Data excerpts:

◆ ◆ ◆

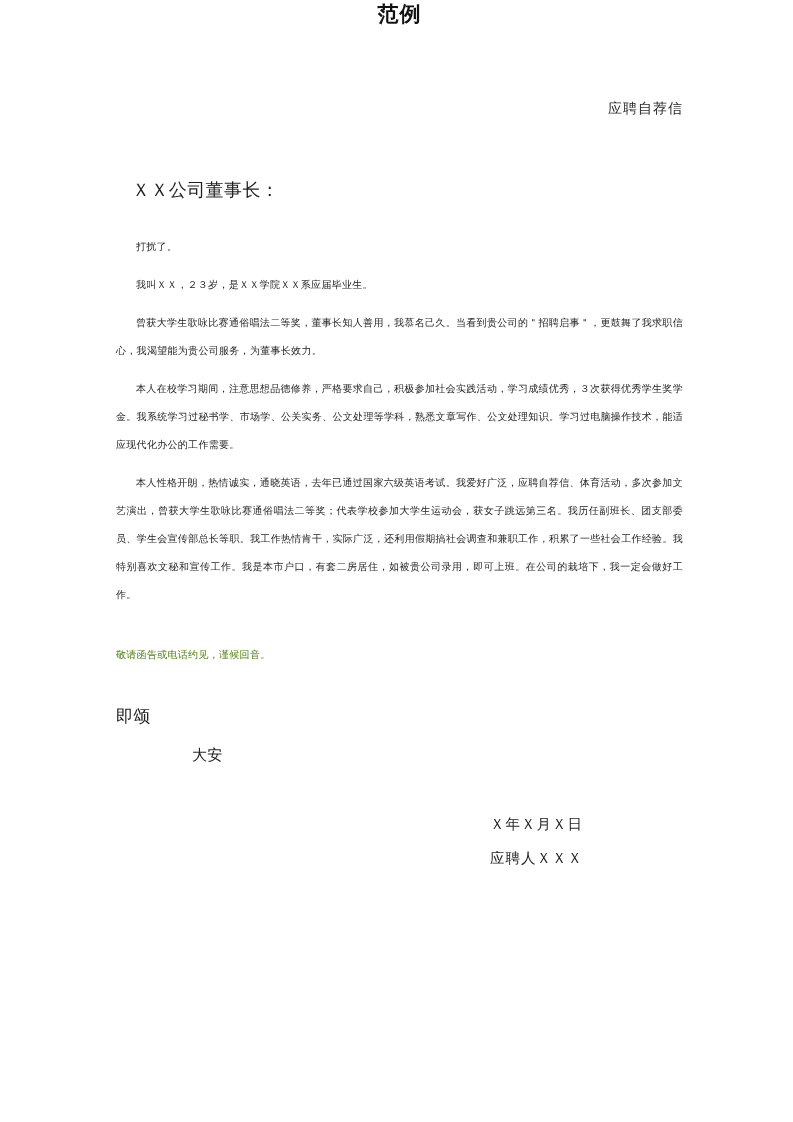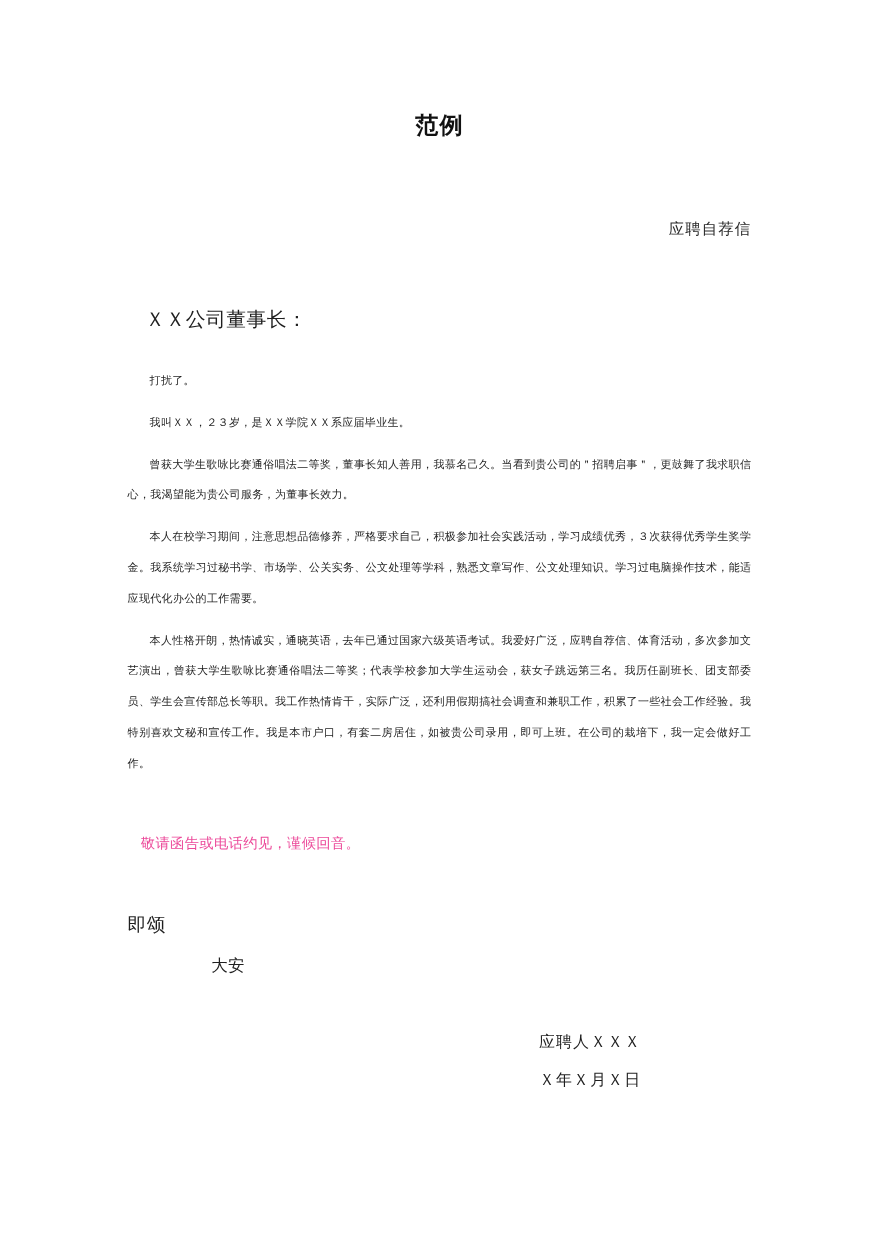--- a/index.html
+++ b/index.html
@@ -30,7 +30,6 @@
   
   .doc-title {
     margin: 0;
-    padding-top: 100px;
     text-align: center;
     font-size: 21px;
     font-weight: bold;

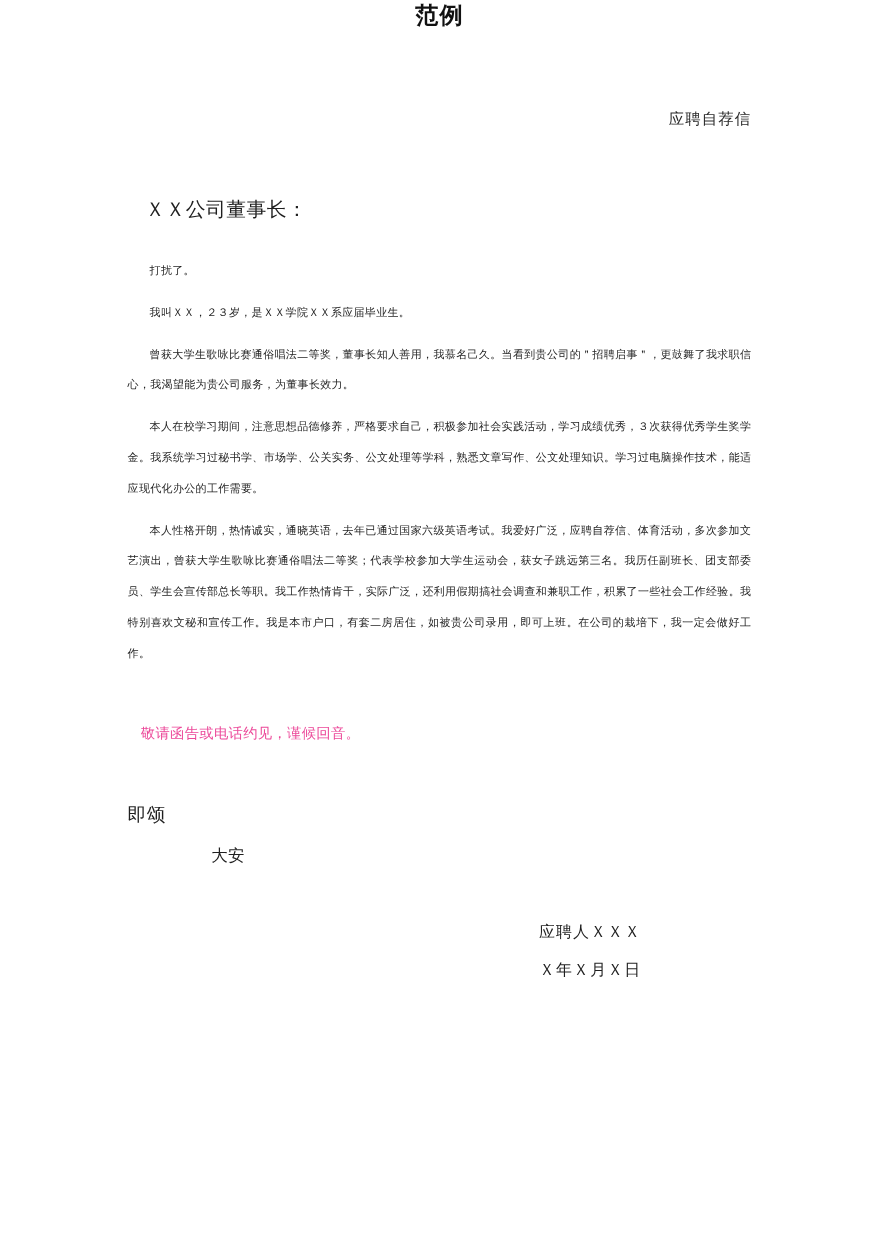--- a/index.html
+++ b/index.html
@@ -78,11 +78,11 @@
     padding-top: 32px;
   }
   .closing-line {
-    margin: 12px;
-    font-size: 13px;
+    margin: 0;
+    font-size: 10px;
     line-height: 28px;
     letter-spacing: 0.3px;
-    color: #ec4899;
+    color: #4d7c0f;
   }
   .salute-word {
     margin: 0;

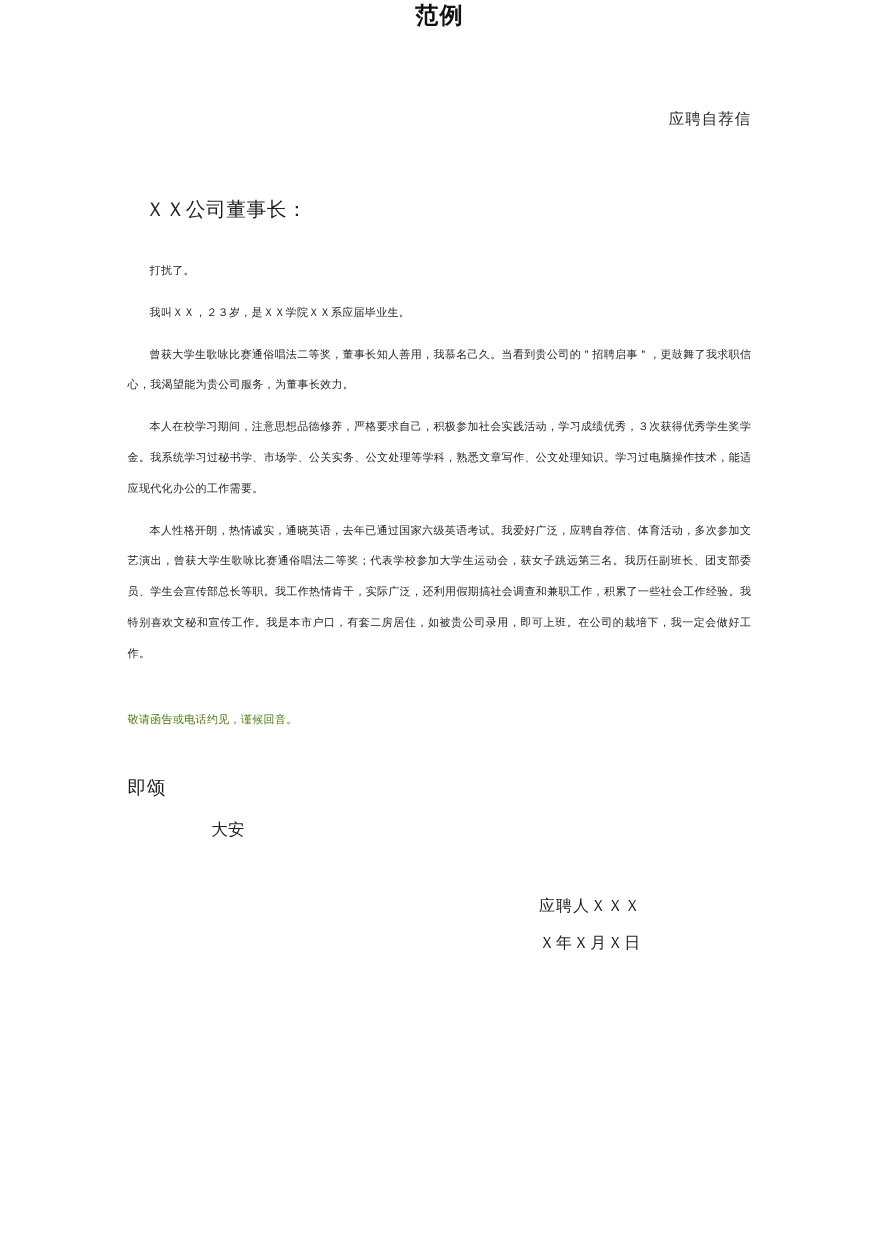--- a/index.html
+++ b/index.html
@@ -153,8 +153,8 @@
     <p class="salute-word-2">大安</p>
 
     <div class="signature-block">
+      <p class="sig-line sig-date">Ｘ年Ｘ月Ｘ日</p>
       <p class="sig-line sig-name">应聘人ＸＸＸ</p>
-      <p class="sig-line sig-date">Ｘ年Ｘ月Ｘ日</p>
     </div>
 
   </div>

◆ ◆ ◆

:: ASSIGNED TASK ::
Set down every record above exactly as it stands, but skip the pictures.

:: WORKED SOLUTION ::
--- a/index.html
+++ b/index.html
@@ -30,7 +30,6 @@
   
   .doc-title {
     margin: 0;
-    padding-top: 100px;
     text-align: center;
     font-size: 21px;
     font-weight: bold;

--- a/index.html
+++ b/index.html
@@ -78,11 +78,11 @@
     padding-top: 32px;
   }
   .closing-line {
-    margin: 12px;
-    font-size: 13px;
+    margin: 0;
+    font-size: 10px;
     line-height: 28px;
     letter-spacing: 0.3px;
-    color: #ec4899;
+    color: #4d7c0f;
   }
   .salute-word {
     margin: 0;

--- a/index.html
+++ b/index.html
@@ -153,8 +153,8 @@
     <p class="salute-word-2">大安</p>
 
     <div class="signature-block">
+      <p class="sig-line sig-date">Ｘ年Ｘ月Ｘ日</p>
       <p class="sig-line sig-name">应聘人ＸＸＸ</p>
-      <p class="sig-line sig-date">Ｘ年Ｘ月Ｘ日</p>
     </div>
 
   </div>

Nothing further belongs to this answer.